### Task data
· · · · · · ·

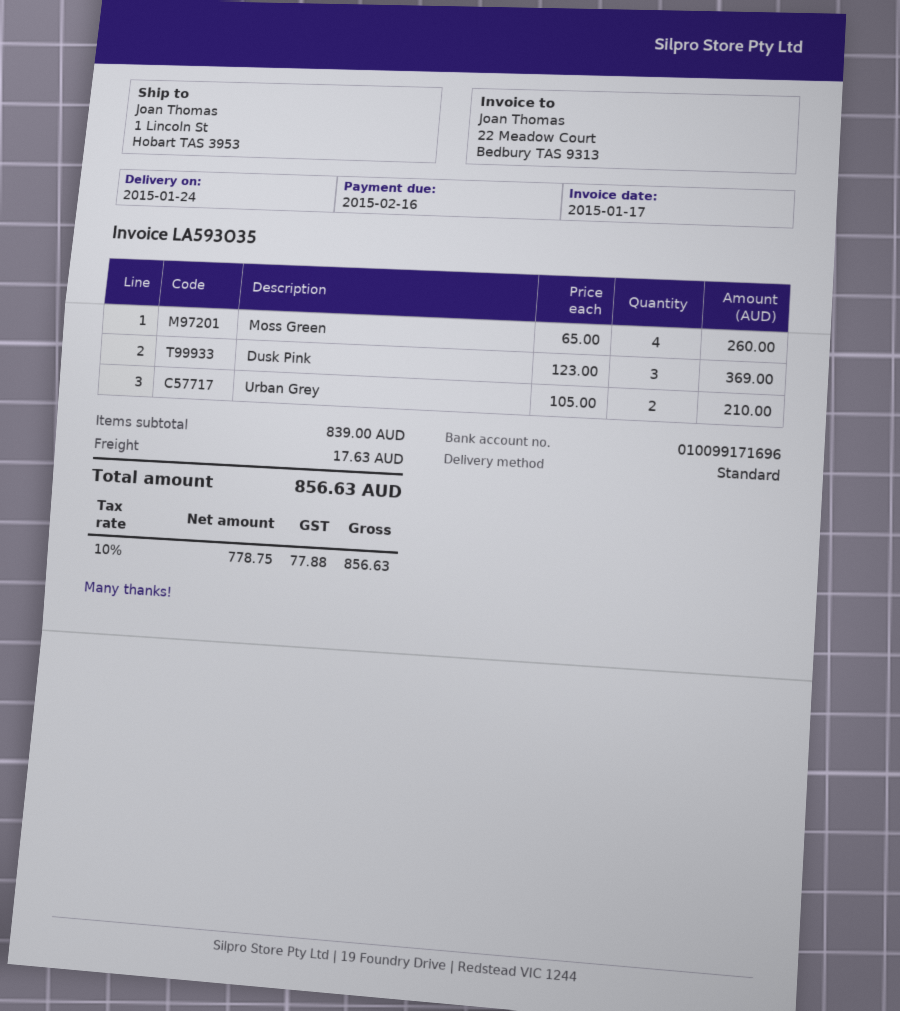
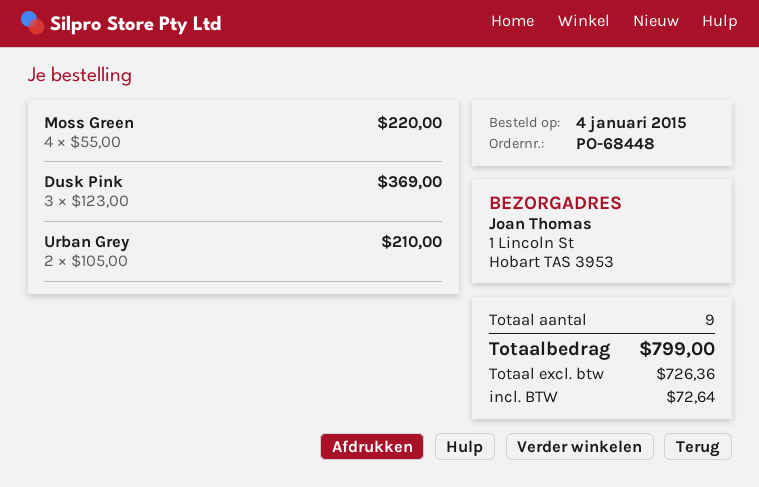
Moss Green: 4 x 65.00 = 260.00 -> 4 x 55.00 = 220.00
shipping: 17.63 -> none
net: 778.75 -> 726.36
tax: 77.88 -> 72.64
total: 856.63 -> 799.00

· · · · · · ·

### What the exercise asks
Retype every entry word for word, but do not carry over the pictures.

### Output
Moss Green: 4 x 65.00 = 260.00 -> 4 x 55.00 = 220.00
shipping: 17.63 -> none
net: 778.75 -> 726.36
tax: 77.88 -> 72.64
total: 856.63 -> 799.00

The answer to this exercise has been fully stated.